**Assignment**: Give the lines again exactly as they appear, beginning at the one with "[105,5,201,26] Málaga: 13%" and ending at the last line of the records.

::: Records for this task :::

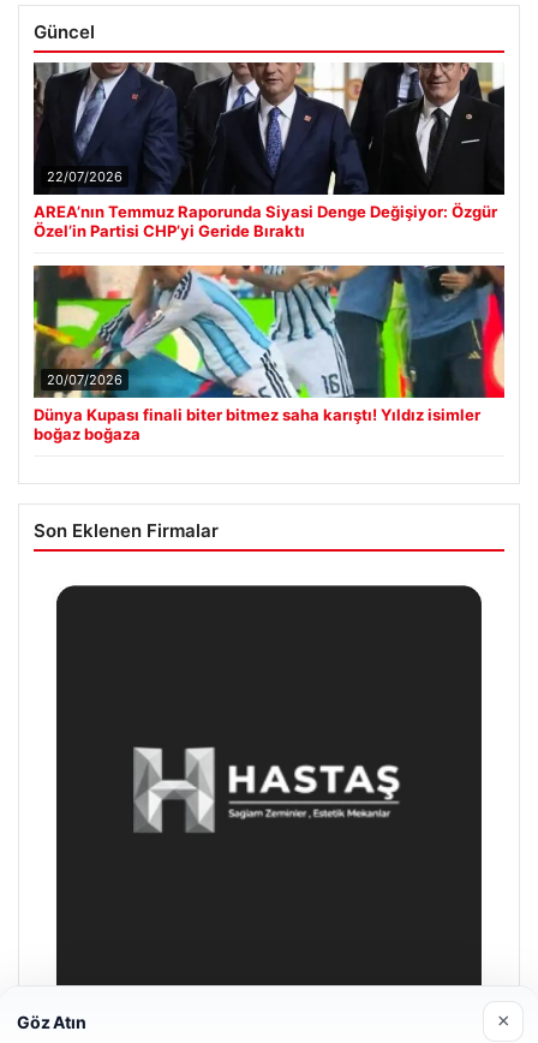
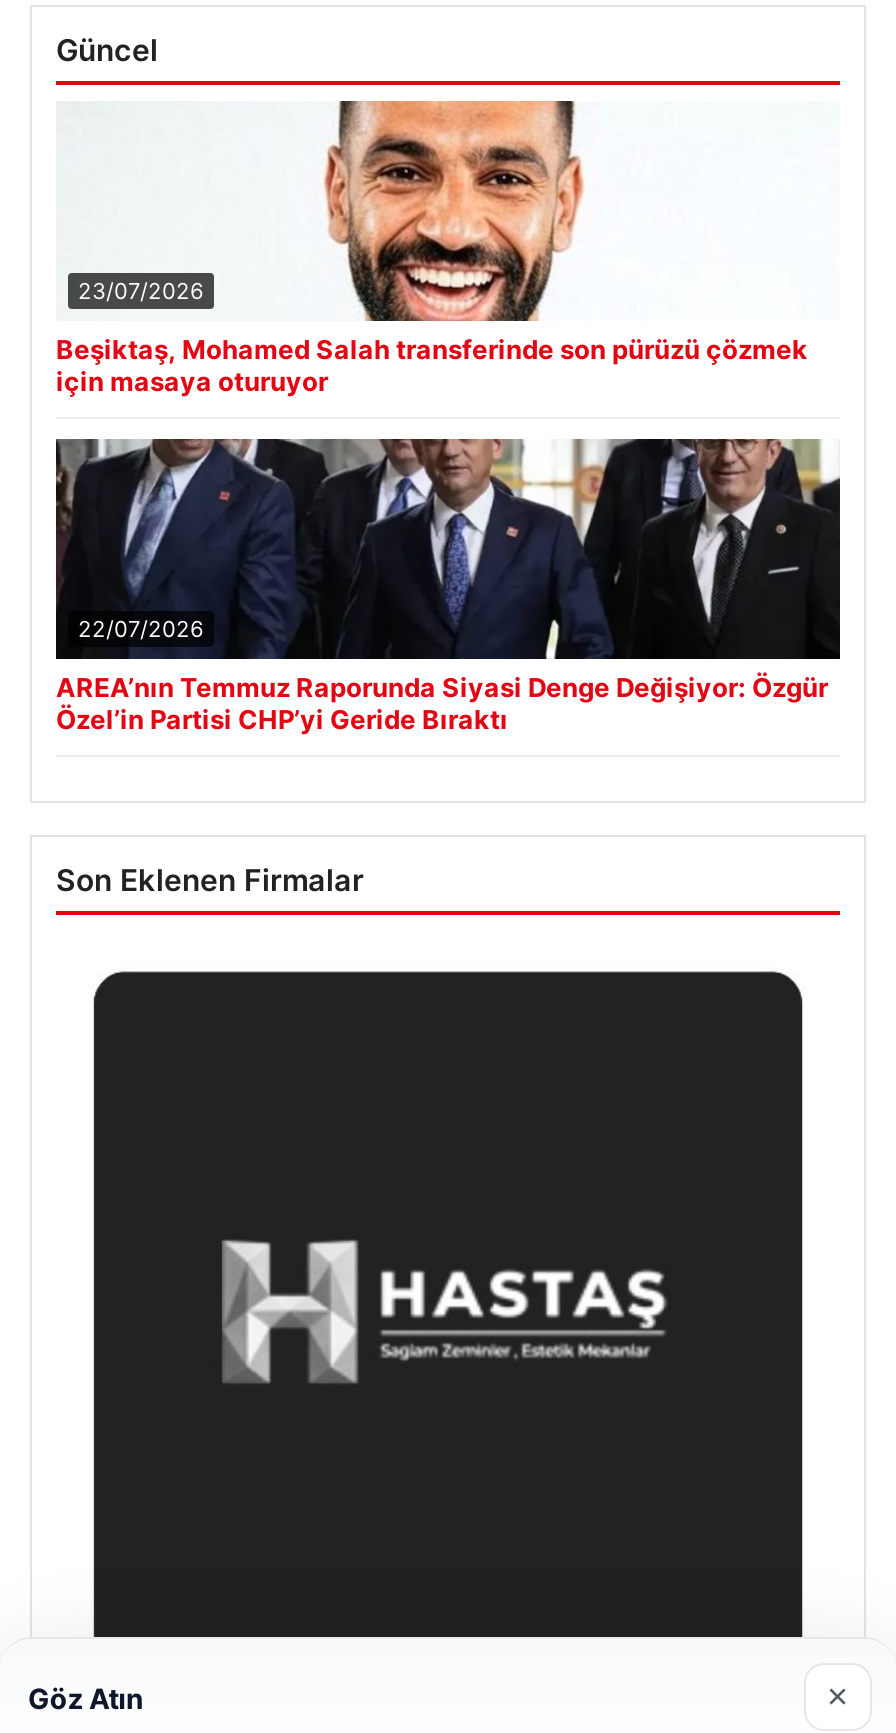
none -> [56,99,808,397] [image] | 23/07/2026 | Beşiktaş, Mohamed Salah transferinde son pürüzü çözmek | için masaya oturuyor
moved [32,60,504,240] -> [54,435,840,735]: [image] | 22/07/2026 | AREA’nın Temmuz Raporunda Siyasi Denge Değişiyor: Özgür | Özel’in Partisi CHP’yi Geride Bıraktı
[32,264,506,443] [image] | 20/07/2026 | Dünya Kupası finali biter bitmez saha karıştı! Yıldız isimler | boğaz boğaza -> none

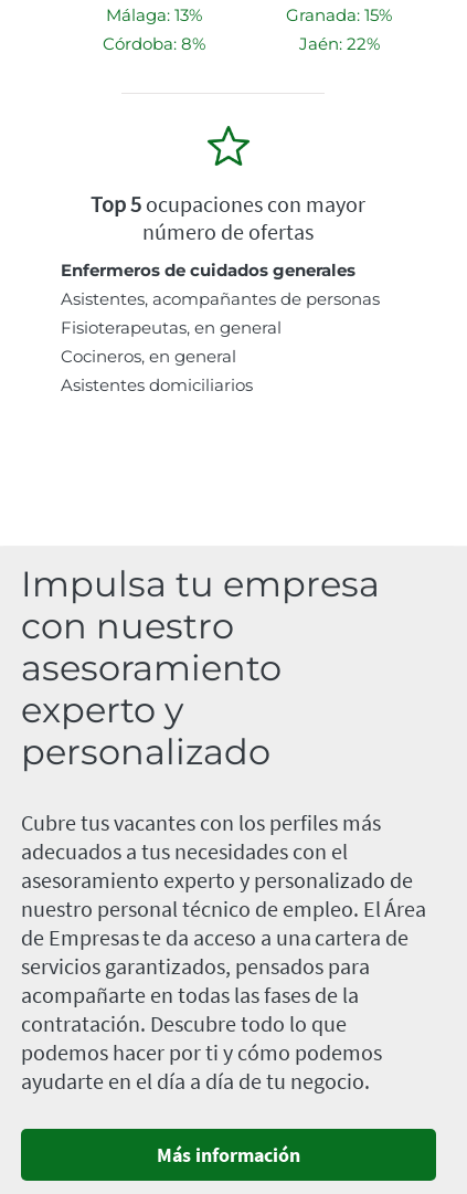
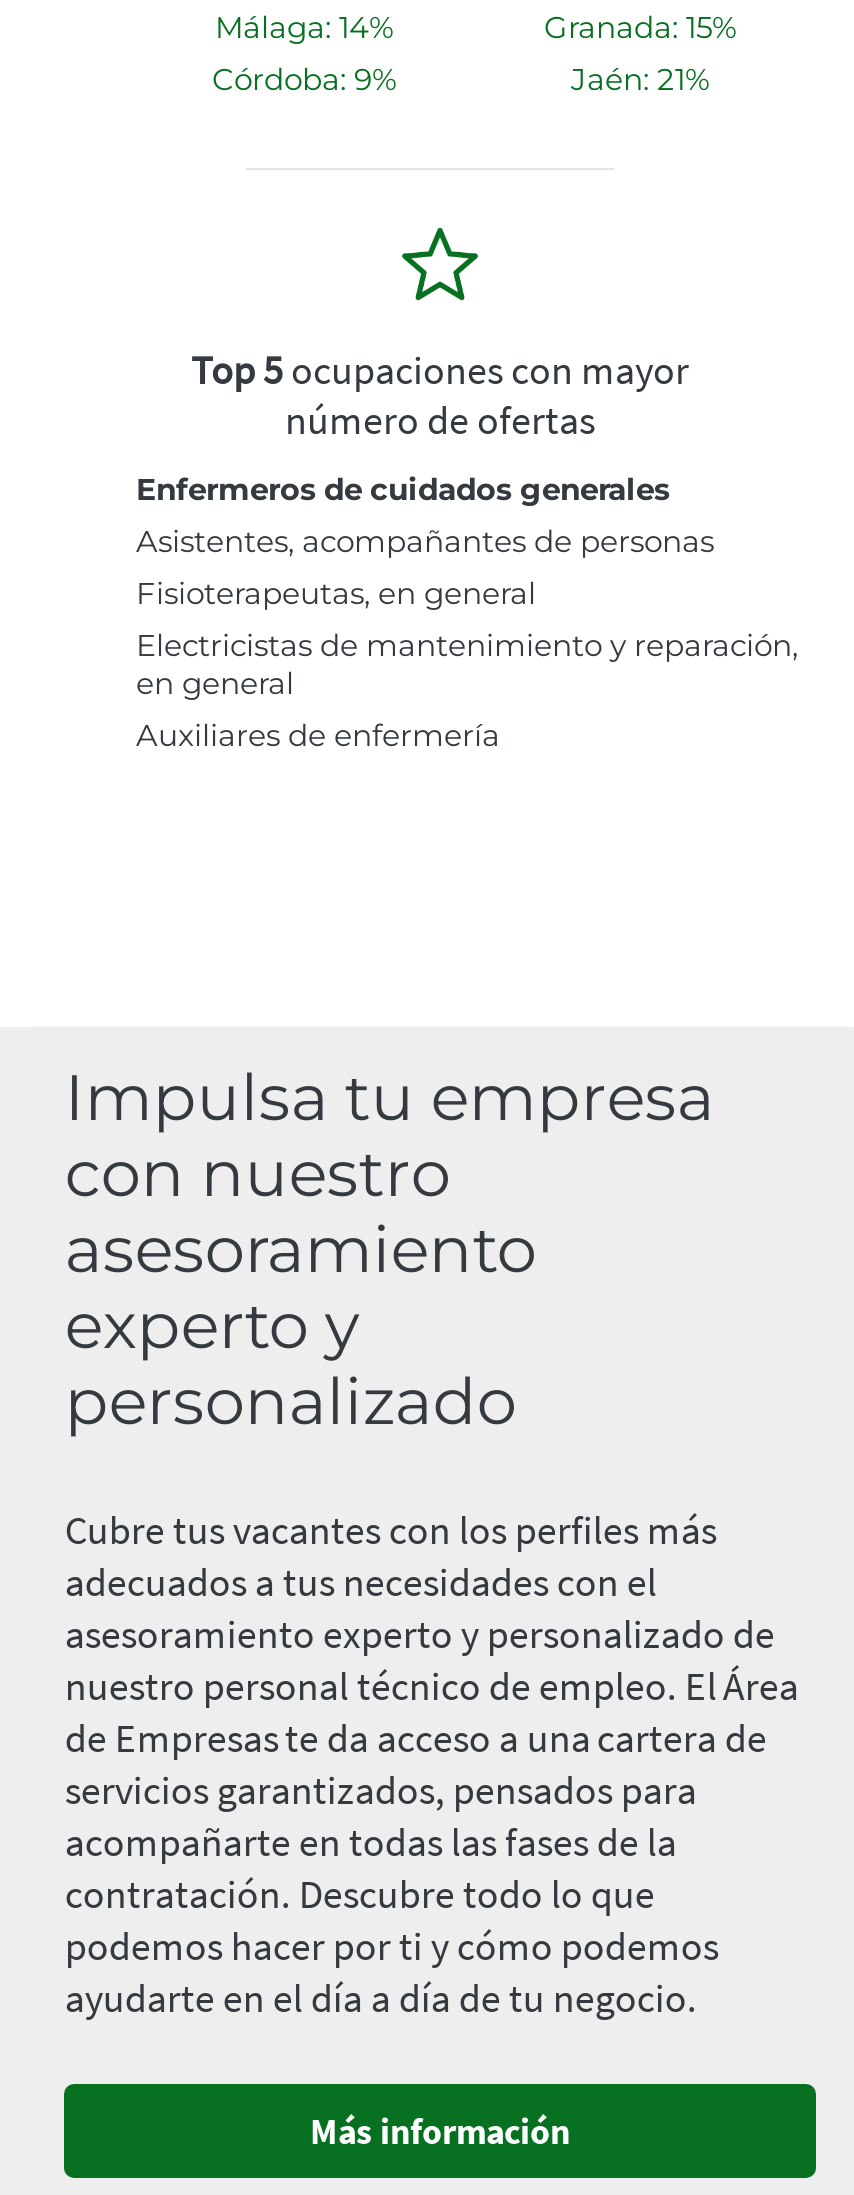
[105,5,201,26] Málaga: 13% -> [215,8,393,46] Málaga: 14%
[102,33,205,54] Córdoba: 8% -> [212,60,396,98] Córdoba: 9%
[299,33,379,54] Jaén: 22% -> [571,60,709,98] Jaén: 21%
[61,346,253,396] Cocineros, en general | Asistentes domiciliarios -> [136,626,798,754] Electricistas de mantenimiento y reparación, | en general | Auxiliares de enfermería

:::

**Exercise output**:
[105,5,201,26] Málaga: 13% -> [215,8,393,46] Málaga: 14%
[102,33,205,54] Córdoba: 8% -> [212,60,396,98] Córdoba: 9%
[299,33,379,54] Jaén: 22% -> [571,60,709,98] Jaén: 21%
[61,346,253,396] Cocineros, en general | Asistentes domiciliarios -> [136,626,798,754] Electricistas de mantenimiento y reparación, | en general | Auxiliares de enfermería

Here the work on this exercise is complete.